Un ancien ingénieur d’Apple du nom de Xiaolang Zhang est accusé de vol de documents industriels auquel il a eu accès quand il travaillait pour l’entreprise. Celui-ci aurait téléchargé plusieurs secrets commerciaux portant sur la division des véhicules autonomes de la société. Il aurait ensuite envoyé ces informations sur l’ordinateur de sa femme via AirDrop pour continuer à y avoir accès lorsqu’il ne travaillerait plus chez Apple. Examinées par le FBI, 60% des données comprises dans l’ordinateur ont été jugées comme étant confidentielles. Celles-ci portaient sur les systèmes de batteries, les prototypes ou encore les besoins en énergie sur lesquels travaille actuellement la firme à la pomme.

Lorsque celui-ci a quitté l’entreprise, il avait pour objectif de partir travailler pour une start-up chinoise du nom de XMotors officiant dans le domaine… des véhicules autonomes. Peu connu en occident, XMotors est financé par Alibaba, l’une des plus importantes entreprises du secteur de la tech en Chine.

Xiaolang Zhang a été arrêté par le FBI à l’aéroport alors qu’il allait prendre l’avion pour la Chine, en possession d’un « billet aller-retour de dernière minute ». Travaillant pour la société américaine depuis 2015, il s’était déjà rendu dans le pays lors d’un congé parental en avril 2018. Par la suite, il avait indiqué qu’il démissionnait pour se rendre sur place afin d’être auprès de sa mère malade et de travailler chez XMotors.

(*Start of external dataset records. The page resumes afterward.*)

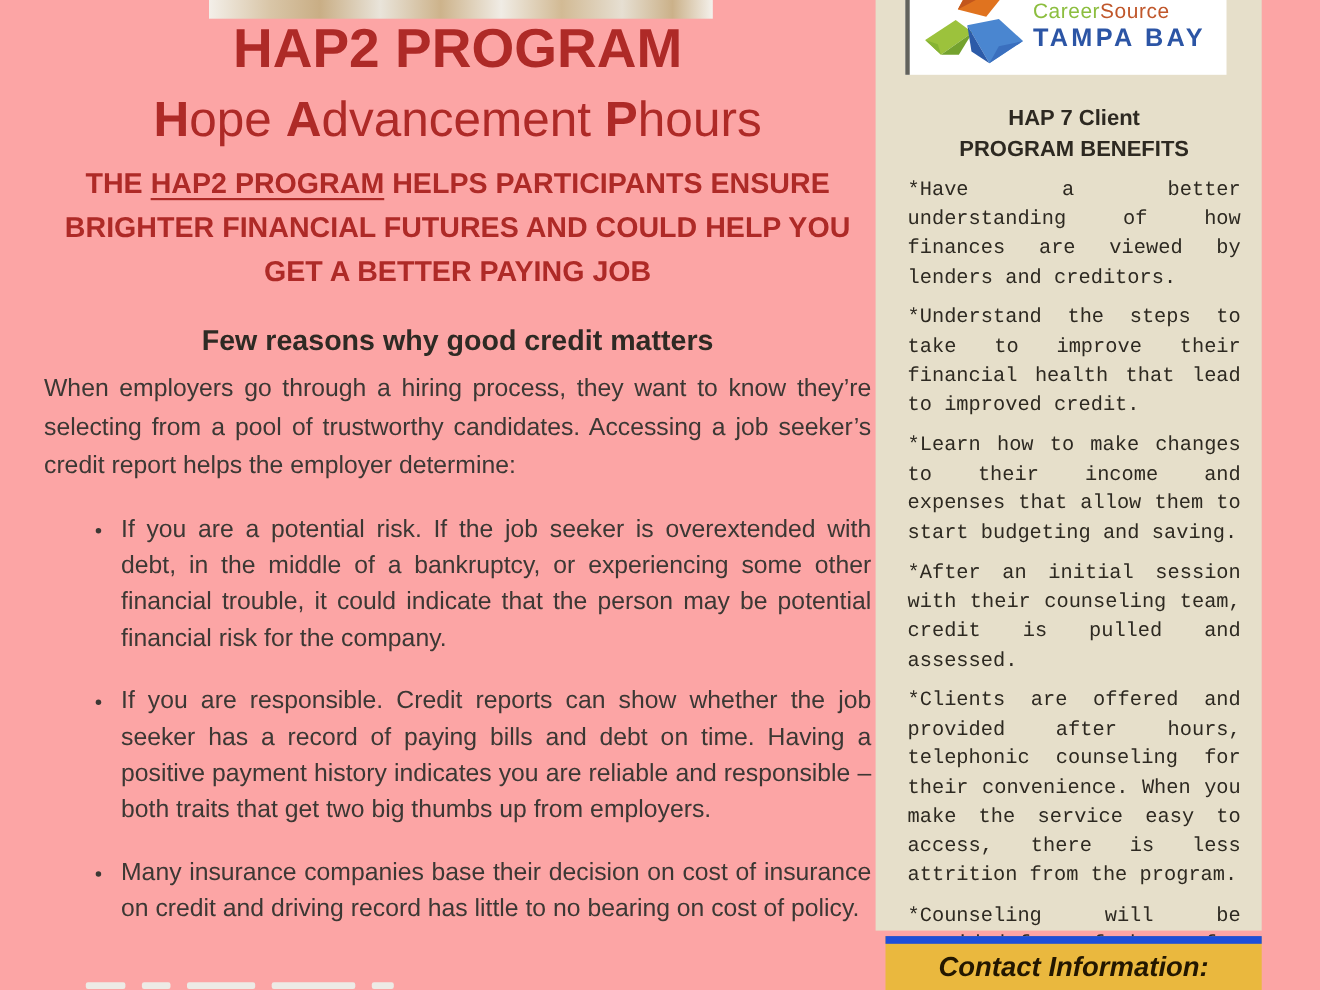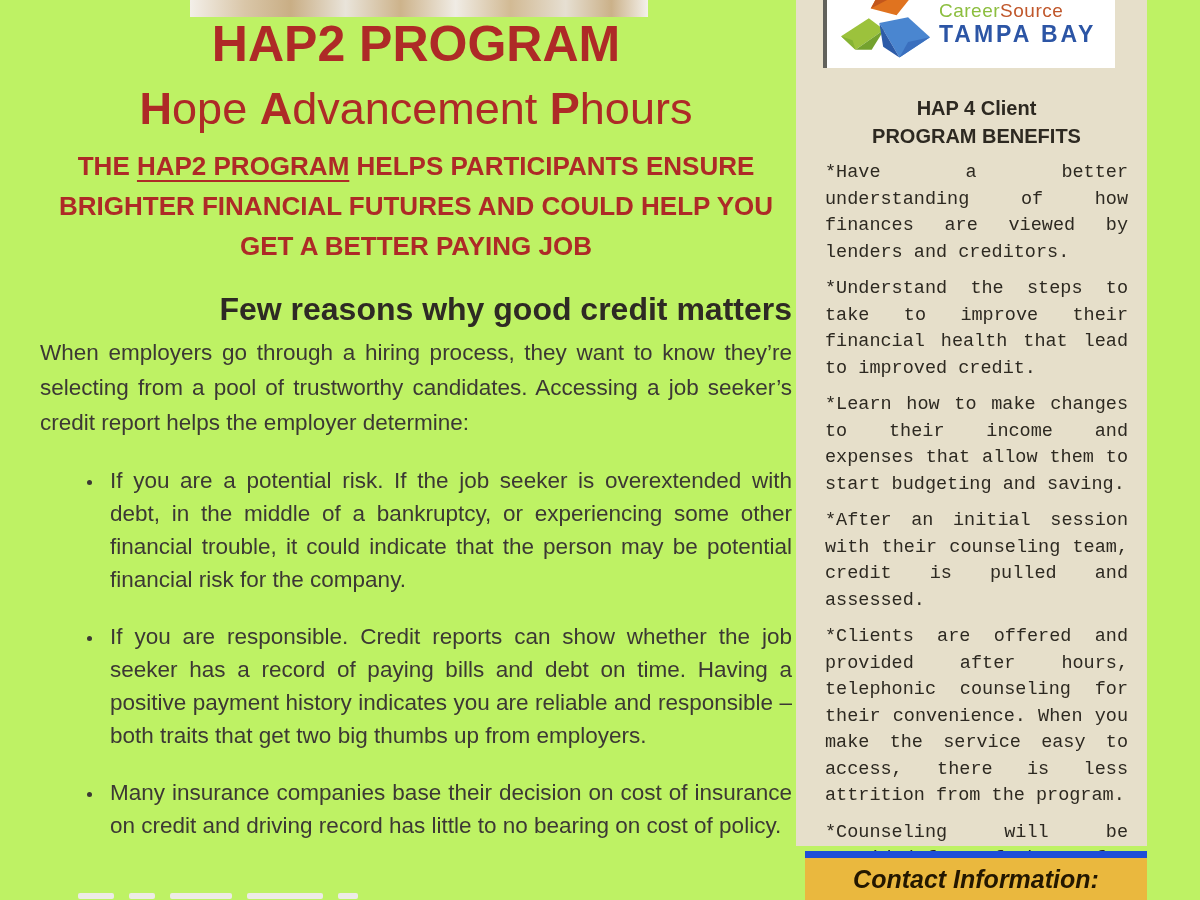--- a/index.html
+++ b/index.html
@@ -8,7 +8,7 @@
     position: relative;
     width: 1200px;
     height: 900px;
-    background: #bef264;
+    background: #fca5a5;
     font-family: "Liberation Sans", sans-serif;
     overflow: hidden;
   }

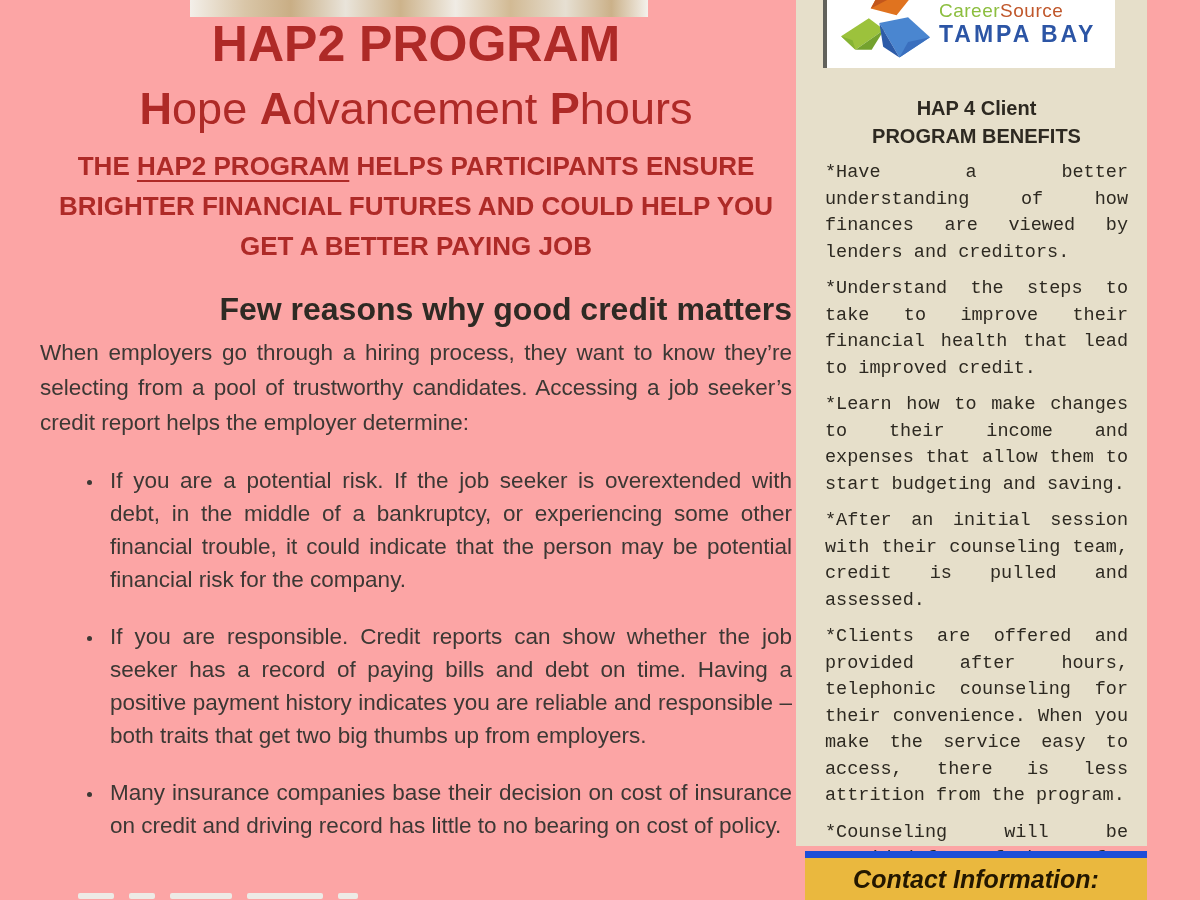--- a/index.html
+++ b/index.html
@@ -153,7 +153,7 @@
     </div>
 
     <div class="sb-heading">
-      <div>HAP 4 Client</div>
+      <div>HAP 7 Client</div>
       <div>PROGRAM BENEFITS</div>
     </div>
 

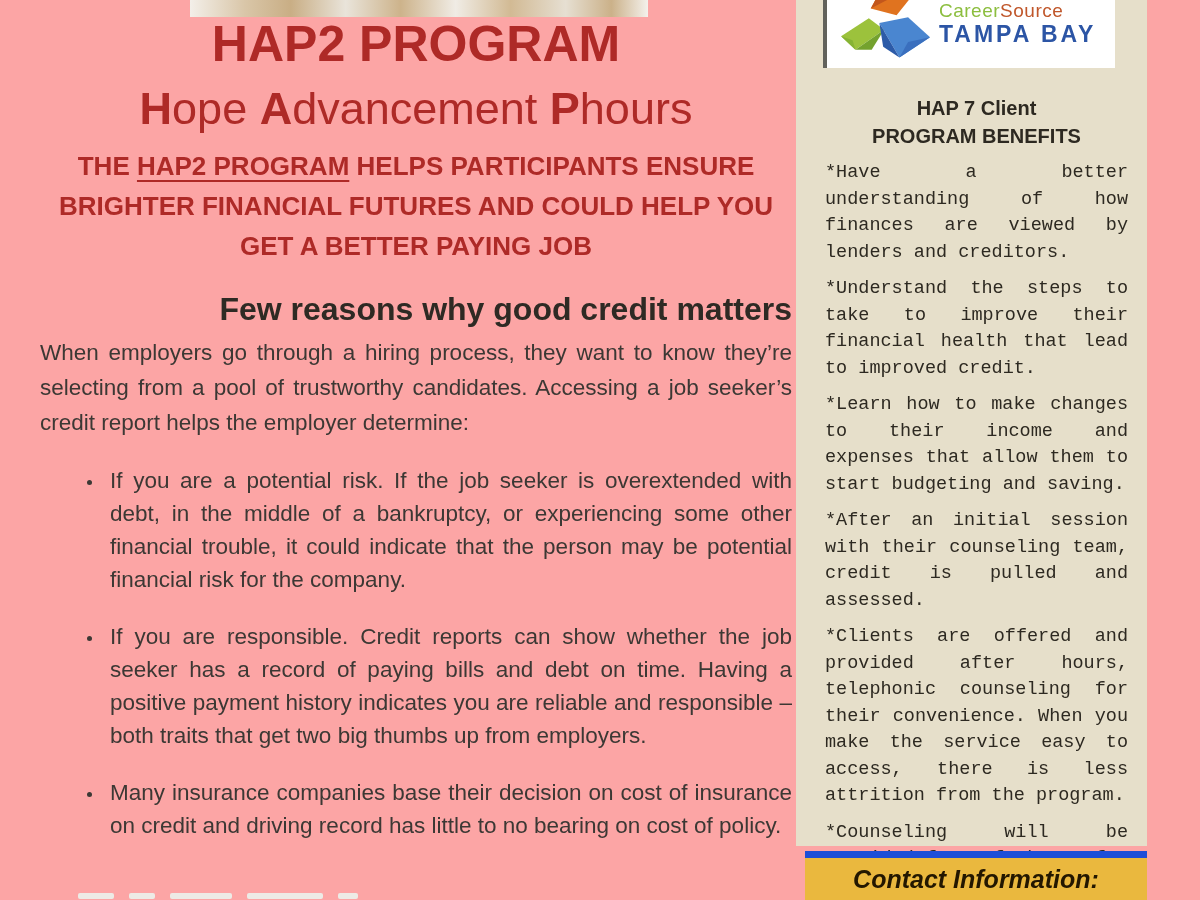--- a/index.html
+++ b/index.html
@@ -36,8 +36,8 @@
   }
   .tagline .u { text-decoration: underline; text-underline-offset: 5px; text-decoration-thickness: 2px; }
   .section-heading {
-    margin: 27px 0 0; text-align: right;
-    color: #2e2a24; font-size: 32px; line-height: 33px; font-weight: 700;
+    margin: 27px 0 0; text-align: center;
+    color: #2e2a24; font-size: 26px; line-height: 33px; font-weight: 700;
   }
   .intro {
     margin: 9px 0 0;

À ce titre, l’ancien ingénieur risque dix ans de prison et une amende de 250 000 dollars. Devant le tribunal, Xiaolang Zhang a plaidé non coupable. Néanmoins, il n’a pas expliqué pourquoi il avait téléchargé et envoyé ces documents confidentiels via AirDrop.

Cette affaire n’est pas sans rappeler l’accusation d’Elon Musk à l’égard d’un des employés de Tesla. Dans un email envoyé à son équipe, le PDG indiquait que l’employé aurait été surpris en plein sabotage : il aurait alors modifié un code source sensible et envoyé des données sensible à des tiers. Une enquête est en cours.